Victoria’s Child safety Act states that children aged 6 and under can sit in a child safety chair.
But Wilson said she had heard many children and adults who have special needs had to take up seats that were not designed for them.
Car seat laws in Victoria The Victorian Government said that the new laws would “help reduce the number of children who suffer a fatal injury in motor vehicles and will provide a safety net for those children who need to sit still or sit in cars with children”.
“The legislation will also provide a safe, effective, and affordable alternative to child restraint systems that can be easily fitted to vehicles for which children are not required to wear a seatbelt,” the Department of Children and Families said in a statement.
“Children who require a child-safety seat seat may apply to a local car seat vendor to obtain the seat belt in their area.”
But advocates for the disabled have criticised the government for making a blanket ban on children.
Julie Wilson, Chair of the Victoria Disability Advocates Group, said the new legislation was not an improvement, and it left her and other advocates with no options.
“They don’t have a way of knowing how many children they are targeting and how many car seats they’re targeting,” she explained.
Ms Wilson said that when she contacted the Victorian Government’s office to speak with a representative, the representative refused to discuss the law, instead stating that she could not talk to anyone directly.
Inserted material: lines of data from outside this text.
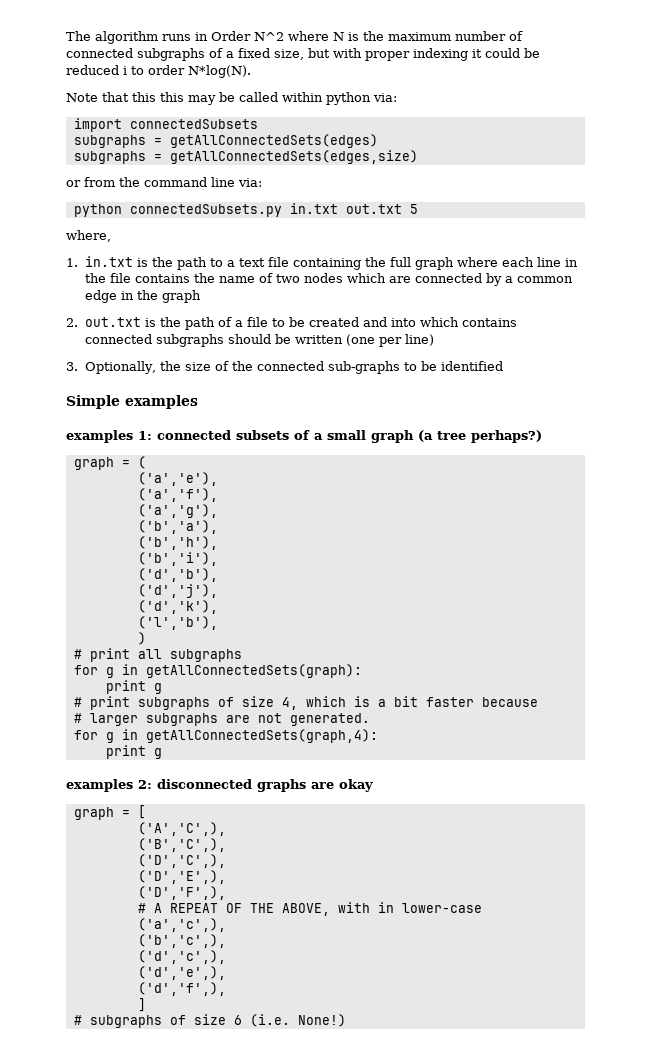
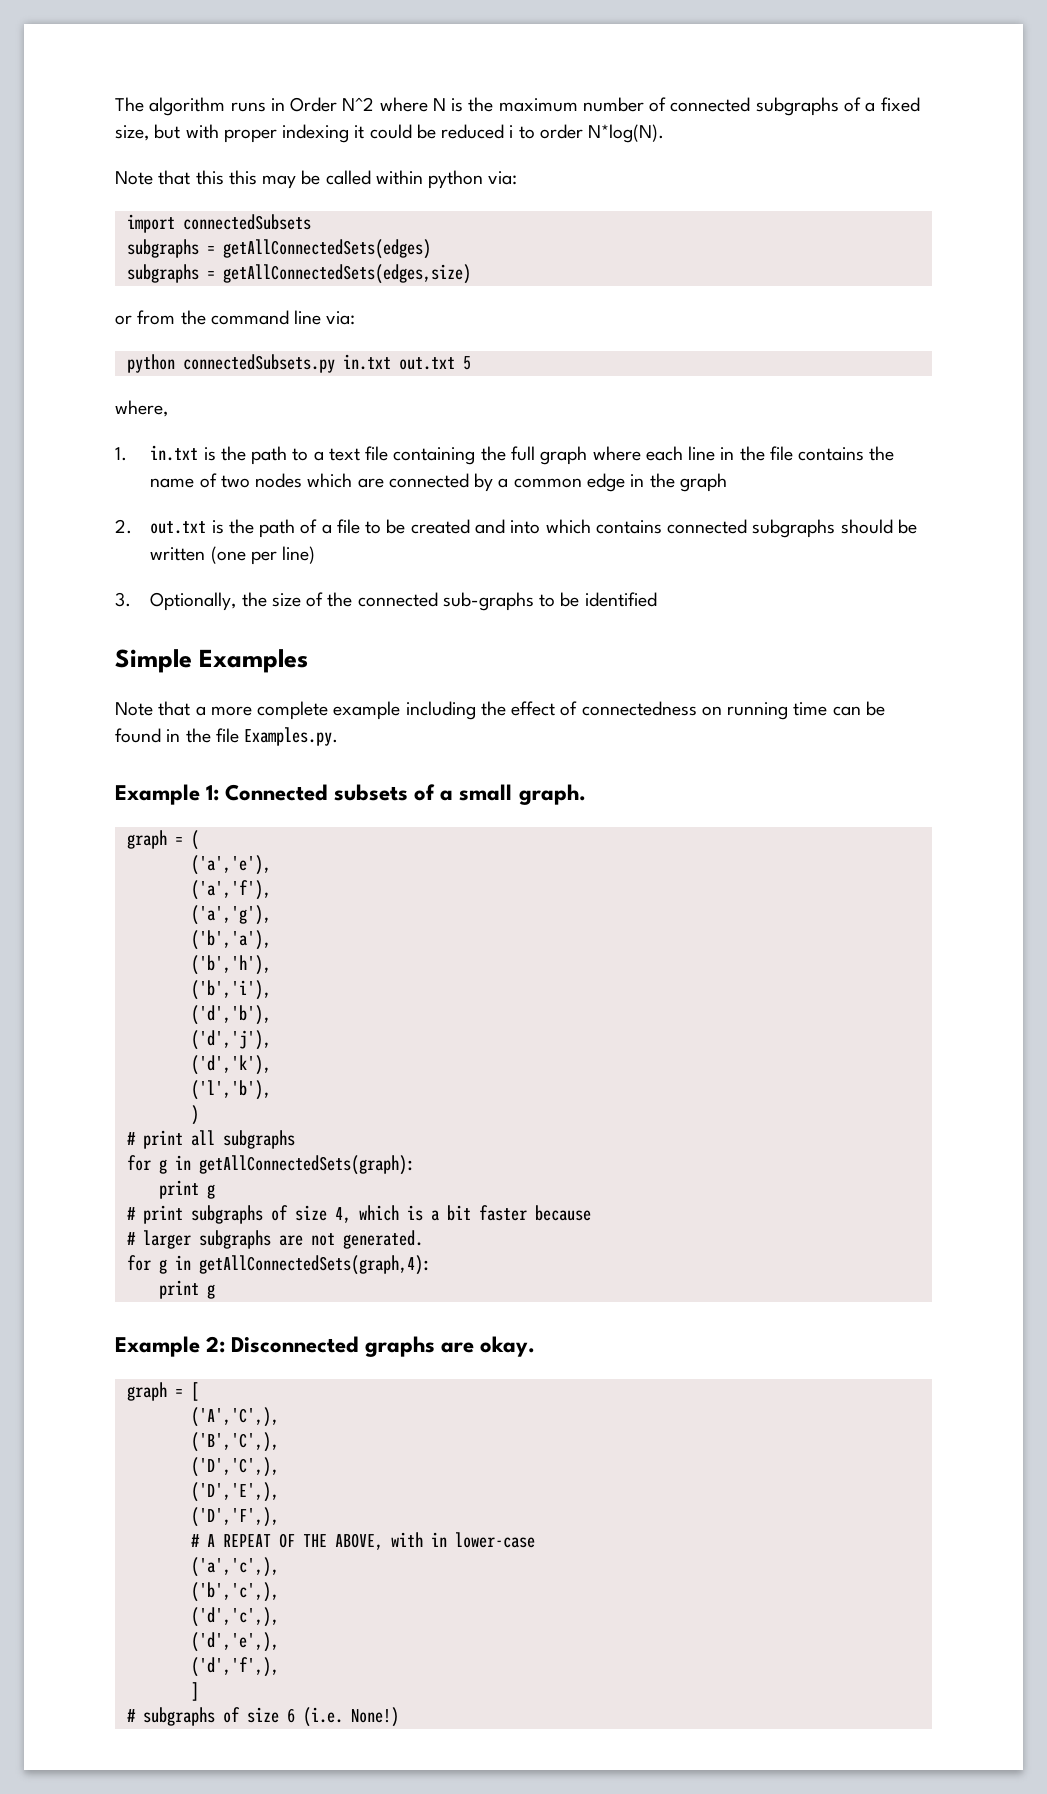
- Simple examples
- examples 1: connected subsets of a small graph (a tree perhaps?)
+ Simple Examples
+ Note that a more complete example including the effect of connectedness on running time can be found in the file Examples.py.
+ Example 1: Connected subsets of a small graph.
- examples 2: disconnected graphs are okay
+ Example 2: Disconnected graphs are okay.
After speaking with Ms Wilson, the department’s spokesperson said the government would provide a “more detailed and detailed briefing” on the legislation when it comes to a Victorian parliamentary committee.
However, Ms Wilson said the fact that the government was so vague about the law left her with no choice but to take legal action.
“The law is a piece of legislation, so if they can’t provide a clarification they’re going to get away with it, she said in an interview with ABC Victoria on Thursday.”
And so what we’re doing is taking action against the minister and the state government, so that they can actually give us a better explanation.
“I have no idea what the minister’s thinking.
I’ve had my lawyer in for two weeks.”
Ms Kelly said she believed the legislation would be “very ineffective” in reducing the number and severity of injuries that children suffer.
If a child or a family member is injured, there is “no way they’re not going to sue the car seat provider, and the child’s insurance company”, she said, adding that “we have to go after the manufacturer”.
“And if that manufacturer doesn’t comply with our complaint, we’ll go to the police, which is our best option.”